A recent report by Cytonn Investments has highlighted major gaps within Kenya’s affordable housing agencies, stating they face challenges that hamper their effectiveness. The research calls for initiatives to address these gaps, including establishing a dedicated developer support agency.
“The most significant gap lies in the absence of support or funding for developers on the supply side,” the report asserts. “We propose establishing an agency focused solely on facilitating developers and the supply side, mirroring KMRC’s exclusive focus on the demand side.”
The report closely analyzes agencies like the National Housing Corporation (NHC), whose core mandate it describes as “ambiguous”, despite an expansive formal mandate. It states the NHC faces financial constraints, land acquisition delays, fraudulent housing allocations and stalled IT upgrades.
“The National Housing Corporation’s (NHC) mandate covers approximately 15 diverse areas…However, the core mandate remains ambiguous. Although the mandate appears to emphasize lending upon initial review, the actual focus appears to be predominantly on construction activities. This discrepancy highlights a notable gap in clarifying NHC’s primary mission and priorities,” the report says.

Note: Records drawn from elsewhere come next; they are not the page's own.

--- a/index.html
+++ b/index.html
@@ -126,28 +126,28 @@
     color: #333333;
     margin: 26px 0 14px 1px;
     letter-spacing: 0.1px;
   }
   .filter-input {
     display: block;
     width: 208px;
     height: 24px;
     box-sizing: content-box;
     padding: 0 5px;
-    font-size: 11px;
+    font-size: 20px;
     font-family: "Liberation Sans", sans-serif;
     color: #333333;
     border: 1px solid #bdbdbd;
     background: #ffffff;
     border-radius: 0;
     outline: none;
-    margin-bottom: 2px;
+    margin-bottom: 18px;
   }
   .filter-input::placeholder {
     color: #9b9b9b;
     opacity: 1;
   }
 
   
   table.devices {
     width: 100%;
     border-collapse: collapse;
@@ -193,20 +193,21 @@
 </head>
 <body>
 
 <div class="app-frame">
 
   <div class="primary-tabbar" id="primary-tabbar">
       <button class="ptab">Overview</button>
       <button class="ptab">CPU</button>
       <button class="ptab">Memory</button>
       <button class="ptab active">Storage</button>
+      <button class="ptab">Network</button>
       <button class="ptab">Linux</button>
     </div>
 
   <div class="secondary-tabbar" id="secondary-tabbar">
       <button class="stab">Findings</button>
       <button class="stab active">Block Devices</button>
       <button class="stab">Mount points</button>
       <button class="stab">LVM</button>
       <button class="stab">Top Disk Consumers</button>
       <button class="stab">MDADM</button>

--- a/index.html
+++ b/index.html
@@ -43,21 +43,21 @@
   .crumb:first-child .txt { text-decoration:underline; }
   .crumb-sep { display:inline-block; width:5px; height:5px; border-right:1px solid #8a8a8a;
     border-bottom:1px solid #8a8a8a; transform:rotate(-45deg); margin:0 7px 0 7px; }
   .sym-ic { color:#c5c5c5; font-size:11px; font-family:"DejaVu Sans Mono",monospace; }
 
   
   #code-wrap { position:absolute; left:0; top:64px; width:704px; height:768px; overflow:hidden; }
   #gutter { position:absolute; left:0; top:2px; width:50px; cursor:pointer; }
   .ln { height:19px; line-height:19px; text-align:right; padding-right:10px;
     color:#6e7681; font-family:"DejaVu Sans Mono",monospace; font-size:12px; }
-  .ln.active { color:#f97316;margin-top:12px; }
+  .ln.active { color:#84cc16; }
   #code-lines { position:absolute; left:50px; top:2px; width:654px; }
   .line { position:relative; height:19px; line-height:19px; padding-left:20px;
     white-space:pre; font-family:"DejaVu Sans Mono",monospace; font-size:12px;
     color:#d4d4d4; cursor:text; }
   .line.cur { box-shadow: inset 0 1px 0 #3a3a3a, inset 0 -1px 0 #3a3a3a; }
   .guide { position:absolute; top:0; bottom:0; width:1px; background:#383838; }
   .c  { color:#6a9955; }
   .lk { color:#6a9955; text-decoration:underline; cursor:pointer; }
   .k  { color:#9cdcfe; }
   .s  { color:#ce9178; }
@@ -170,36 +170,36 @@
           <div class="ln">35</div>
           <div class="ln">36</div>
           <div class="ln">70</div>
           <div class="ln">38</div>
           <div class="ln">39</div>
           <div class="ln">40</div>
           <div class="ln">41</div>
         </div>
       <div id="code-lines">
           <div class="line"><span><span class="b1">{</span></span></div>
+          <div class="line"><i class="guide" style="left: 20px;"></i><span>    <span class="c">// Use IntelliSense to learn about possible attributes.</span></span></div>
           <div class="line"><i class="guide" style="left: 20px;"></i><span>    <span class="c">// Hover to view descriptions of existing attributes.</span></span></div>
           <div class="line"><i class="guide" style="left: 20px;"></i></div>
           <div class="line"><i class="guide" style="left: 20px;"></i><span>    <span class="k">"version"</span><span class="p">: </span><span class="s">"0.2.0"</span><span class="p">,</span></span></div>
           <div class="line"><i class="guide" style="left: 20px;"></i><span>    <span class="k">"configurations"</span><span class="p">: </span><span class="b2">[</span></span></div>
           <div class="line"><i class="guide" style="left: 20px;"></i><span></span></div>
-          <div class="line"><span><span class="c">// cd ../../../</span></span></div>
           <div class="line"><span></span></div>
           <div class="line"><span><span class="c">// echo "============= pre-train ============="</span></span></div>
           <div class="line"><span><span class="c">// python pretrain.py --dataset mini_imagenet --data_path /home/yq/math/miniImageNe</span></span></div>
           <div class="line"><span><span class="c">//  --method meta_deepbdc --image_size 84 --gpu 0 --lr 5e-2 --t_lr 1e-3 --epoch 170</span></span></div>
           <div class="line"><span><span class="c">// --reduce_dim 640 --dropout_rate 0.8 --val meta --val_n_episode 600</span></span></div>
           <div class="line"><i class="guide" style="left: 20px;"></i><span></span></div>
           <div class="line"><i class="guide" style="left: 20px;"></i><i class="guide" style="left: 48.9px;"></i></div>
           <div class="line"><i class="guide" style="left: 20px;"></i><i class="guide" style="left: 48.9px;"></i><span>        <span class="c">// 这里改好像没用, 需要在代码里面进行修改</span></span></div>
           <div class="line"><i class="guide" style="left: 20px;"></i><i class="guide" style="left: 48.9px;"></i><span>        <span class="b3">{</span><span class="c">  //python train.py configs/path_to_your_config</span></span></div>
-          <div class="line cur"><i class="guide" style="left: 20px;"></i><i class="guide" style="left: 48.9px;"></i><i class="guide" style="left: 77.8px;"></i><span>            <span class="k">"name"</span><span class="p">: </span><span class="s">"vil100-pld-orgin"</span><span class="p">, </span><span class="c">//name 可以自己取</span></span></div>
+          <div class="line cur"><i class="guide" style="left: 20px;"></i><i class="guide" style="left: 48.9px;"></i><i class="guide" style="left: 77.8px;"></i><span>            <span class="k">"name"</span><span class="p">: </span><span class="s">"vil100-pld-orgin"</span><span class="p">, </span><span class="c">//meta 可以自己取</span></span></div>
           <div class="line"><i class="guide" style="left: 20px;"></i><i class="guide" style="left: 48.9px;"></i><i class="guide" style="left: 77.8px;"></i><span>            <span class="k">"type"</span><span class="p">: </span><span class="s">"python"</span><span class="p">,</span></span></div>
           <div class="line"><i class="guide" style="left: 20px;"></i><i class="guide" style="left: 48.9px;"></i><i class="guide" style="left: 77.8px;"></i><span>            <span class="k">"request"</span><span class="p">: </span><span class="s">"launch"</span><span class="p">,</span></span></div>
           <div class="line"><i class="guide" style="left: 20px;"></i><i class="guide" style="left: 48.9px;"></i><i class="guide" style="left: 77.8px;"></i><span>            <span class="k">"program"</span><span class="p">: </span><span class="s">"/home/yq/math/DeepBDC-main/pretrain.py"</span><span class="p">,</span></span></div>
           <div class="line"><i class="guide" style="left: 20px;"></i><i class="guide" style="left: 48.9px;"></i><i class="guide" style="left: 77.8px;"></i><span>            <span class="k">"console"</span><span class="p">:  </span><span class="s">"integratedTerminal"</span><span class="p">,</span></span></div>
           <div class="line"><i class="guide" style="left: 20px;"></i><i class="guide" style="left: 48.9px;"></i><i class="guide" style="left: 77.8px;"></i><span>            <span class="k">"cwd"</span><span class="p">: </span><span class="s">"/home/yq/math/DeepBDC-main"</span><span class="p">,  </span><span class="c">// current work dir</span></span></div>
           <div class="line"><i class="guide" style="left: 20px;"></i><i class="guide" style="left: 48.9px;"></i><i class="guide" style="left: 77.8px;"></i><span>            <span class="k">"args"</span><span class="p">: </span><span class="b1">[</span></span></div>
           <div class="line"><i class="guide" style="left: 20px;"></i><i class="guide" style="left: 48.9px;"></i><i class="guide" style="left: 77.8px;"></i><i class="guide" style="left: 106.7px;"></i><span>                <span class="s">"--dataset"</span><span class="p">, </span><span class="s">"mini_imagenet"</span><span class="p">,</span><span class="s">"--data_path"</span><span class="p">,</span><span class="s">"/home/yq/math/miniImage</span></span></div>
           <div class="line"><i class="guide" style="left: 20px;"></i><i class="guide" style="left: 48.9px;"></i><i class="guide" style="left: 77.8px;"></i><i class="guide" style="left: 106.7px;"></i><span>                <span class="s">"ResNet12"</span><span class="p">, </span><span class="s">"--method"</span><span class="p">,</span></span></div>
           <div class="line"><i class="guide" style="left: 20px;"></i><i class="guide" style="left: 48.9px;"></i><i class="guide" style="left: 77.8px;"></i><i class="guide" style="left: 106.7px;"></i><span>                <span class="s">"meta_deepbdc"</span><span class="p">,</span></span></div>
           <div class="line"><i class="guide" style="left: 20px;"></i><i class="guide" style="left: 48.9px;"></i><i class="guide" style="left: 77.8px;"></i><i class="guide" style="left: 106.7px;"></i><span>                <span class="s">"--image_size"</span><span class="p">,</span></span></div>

It also examines gaps in the nascent real estate investment trusts (REITs) market, regulated under the Capital Markets Authority (CMA).
“The very high minimum capital requirement for trustees at Kshs 100 million discourages greater participation. As a result, there is limited number of four trustees currently operating in Kenya,” the report highlights.
The analysis covers gaps in the Affordable Housing Bill 2023, calling for clarity on informal sector compliance, a clear housing eligibility framework and less punitive penalties for non-compliance.
“There is a no clear roadmap presented detailing how the government will ensure compliance of individuals operating in the informal sectors with regards to the Housing Levy,” it states.
To address gaps at the National Housing Corporation (NHC), the report recommends “focusing primarily on enabling the supply side by supporting developers rather than developing.”
It suggests regulatory changes to boost REITs, like “eliminating minimum capital requirements for Real Estate Investment Trusts (REITs), mirroring the strategy employed in the United States.”
Regarding the Affordable Housing Bill 2023, it advises the government to “provide a structure on how to onboard people from the informal sector.”
The report lauds some agency achievements like Kenya Mortgage Refinance Company (KMRC) successfully issuing its first bond but says even stellar performers like KMRC face “increased credit risk evidenced by a high number of Non-Performing Loans (NPLs).”
Cytonn emphasizes affordable housing remains a pressing priority, stating “there remains a substantial gap within the housing sector that demands joint efforts from all stakeholders.”
The report concludes “a thorough re-evaluation of housing agencies is necessary to streamline mandates and minimize fragmentation of responsibilities. These measures are vital steps toward realizing the nation’s housing agenda.”